Implement naive Bayes, TAN Bayes and Sparse Candidate algorithms for learning Bayesian networks. You may assume all features (variables) are binary, i.e., have values in {0,1}, including the class, and that the training and test sets will have no missing values. Consequently, you do not need to implement a full Bayes net inference algorithm, but can make predictions simply by computing the joint probability of each class value with the observed feature values and normalizing these results.
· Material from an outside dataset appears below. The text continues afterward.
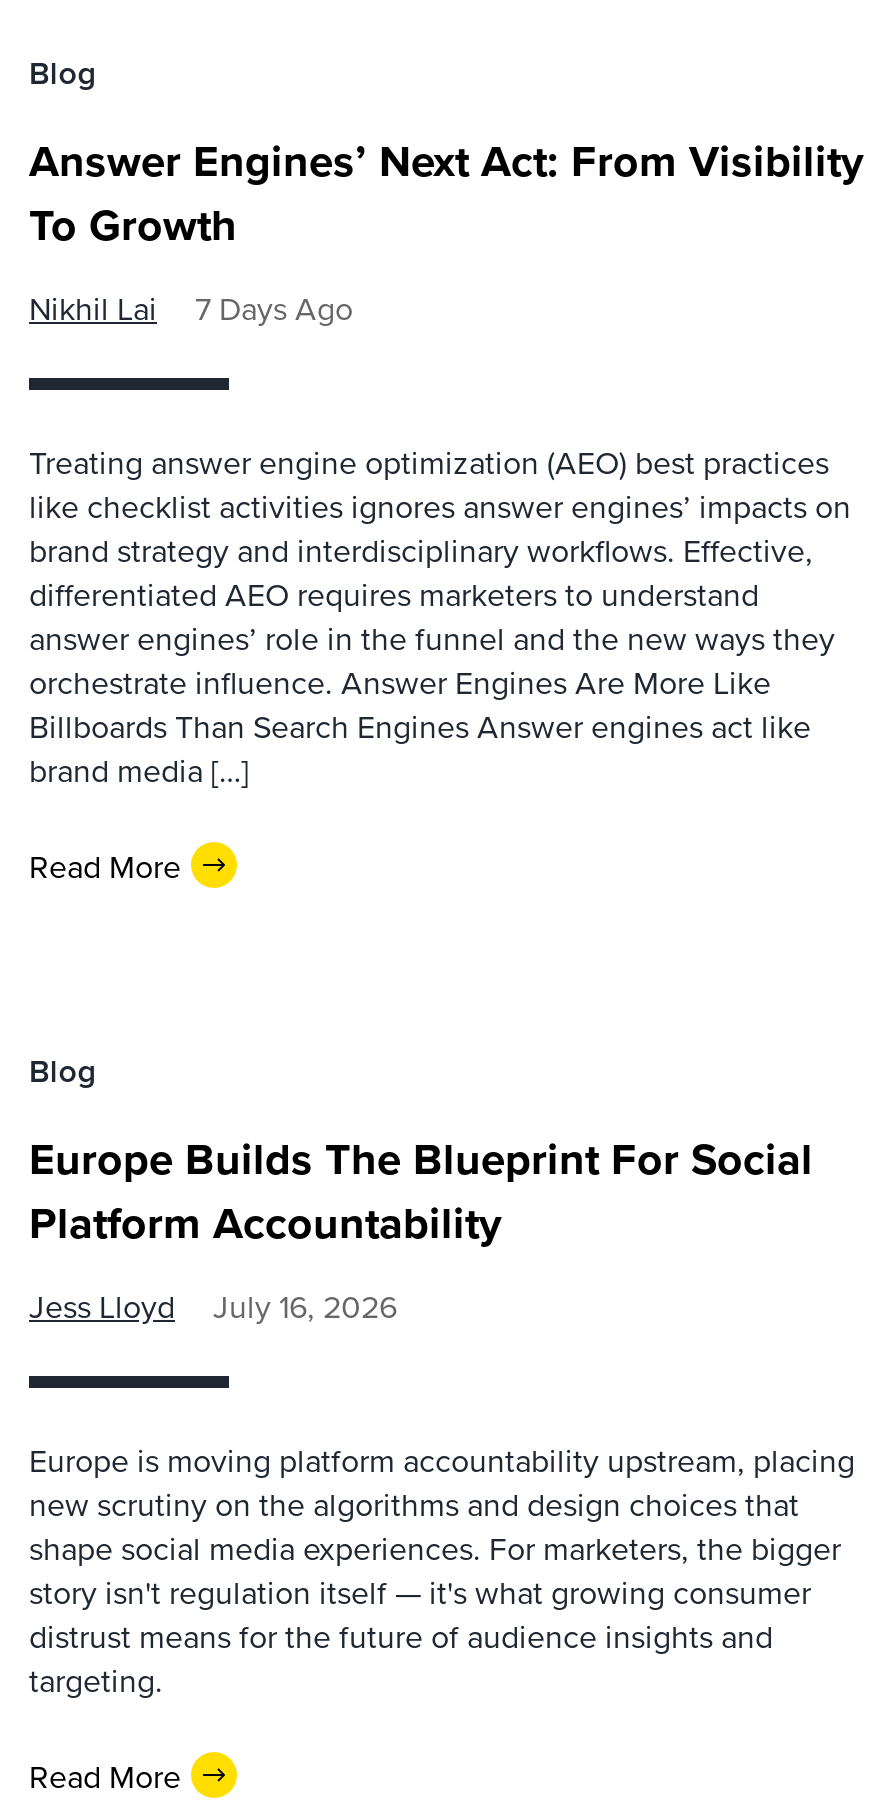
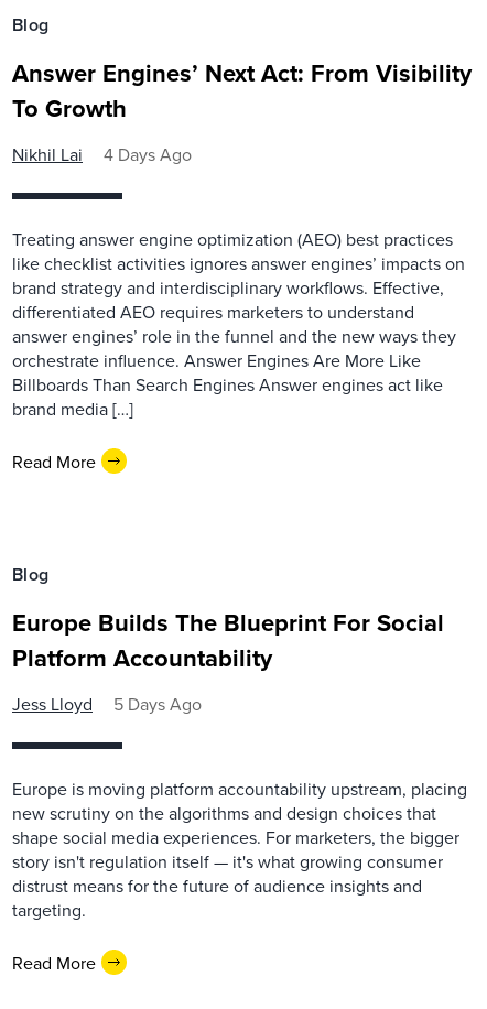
[29,286,353,330] Nikhil Lai 7 Days Ago -> [12,142,192,166] Nikhil Lai 4 Days Ago
[29,1284,397,1328] Jess Lloyd July 16, 2026 -> [12,692,202,716] Jess Lloyd 5 Days Ago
Your program should read in the data in .arff format, then run the algorithm using the examples in the train set and test on examples in a test set. It should accept the filenames (minus the .arff extension) of train set and test set as command-line argument, with train set first. It should then print (via System.out.println) each algorithm's probabilities for the test set examples, as well as its performance on the test set examples using a threshold of 0.5 (which examples are correctly predicted and a test set contingency table). For Sparse Candidate, it should use a limit of 3 on the number of parents a node can have. For all methods, you should use pseudocounts of 1 in every CPT entry. You should test your method on your dataset from HW0, appropriately binarized. Use 80% of that data for training and 20% for testing. You should submit both your code and the datasets to the handin directory. You may assume that our test data sets will have at most 100 variables and at most 1000 data points.